- Opening Delimiter -

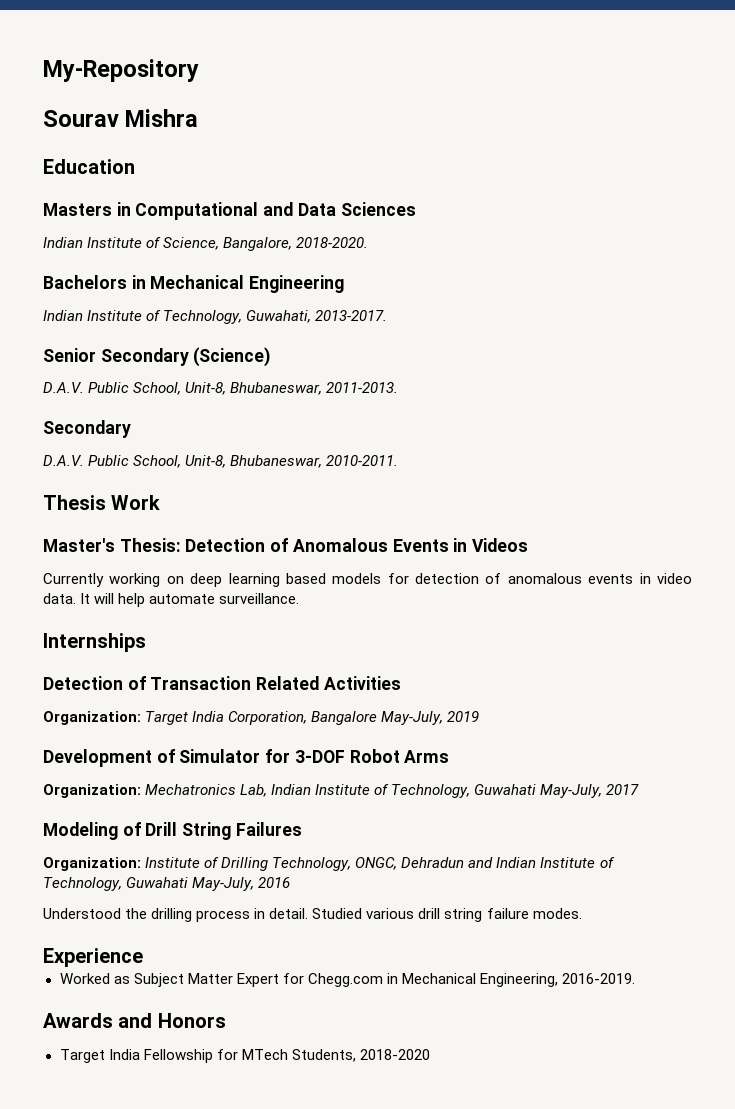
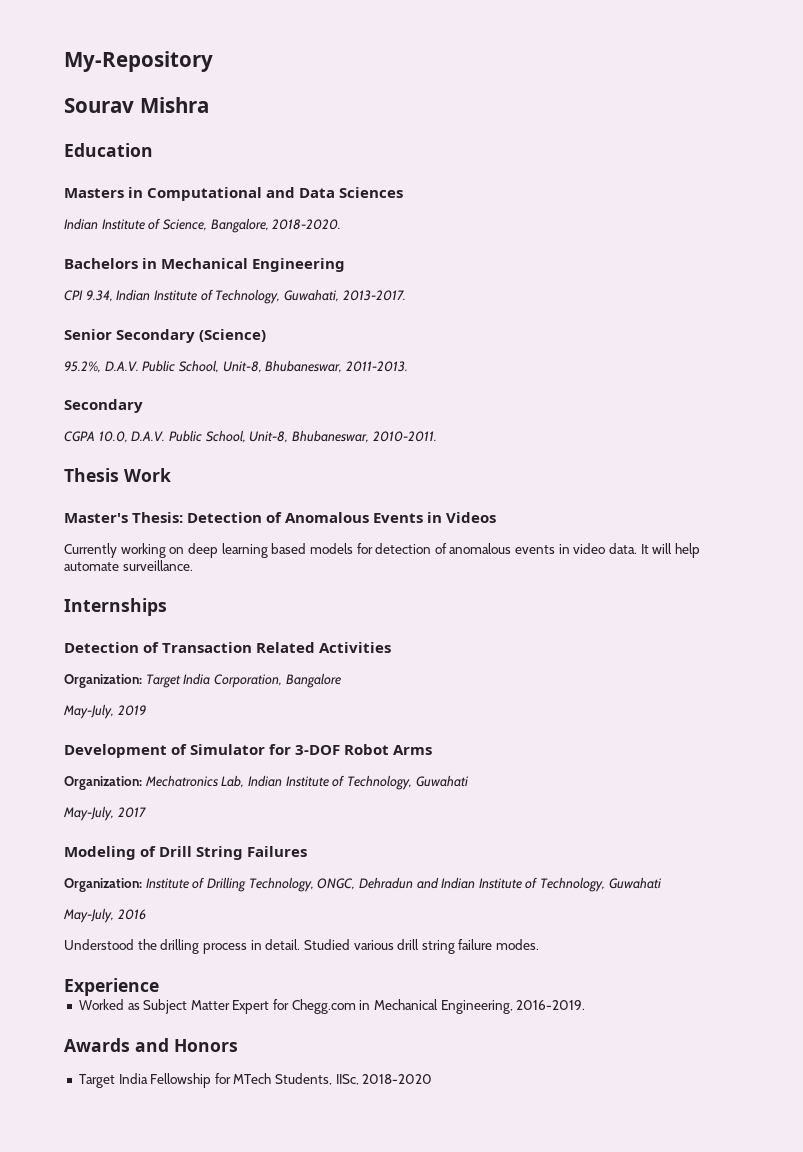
(345, 284) none -> [64,290,113,302] CPI 9.34,
(271, 357) none -> [64,361,101,373] 95.2%,
(131, 429) none -> [64,431,128,443] CGPA 10.0,
(378, 718) none -> (341, 680) //
(537, 789) none -> (469, 781) //
(189, 882) none -> (662, 883) //
(356, 1055) none -> [335,1074,359,1085] IISc,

- Closing Delimiter -

Work request
With both ends included, please retype exactly the lines from the line containing "(537, 789) none -> (469, 781) //" to the final line of the data.

Response to the task
(537, 789) none -> (469, 781) //
(189, 882) none -> (662, 883) //
(356, 1055) none -> [335,1074,359,1085] IISc,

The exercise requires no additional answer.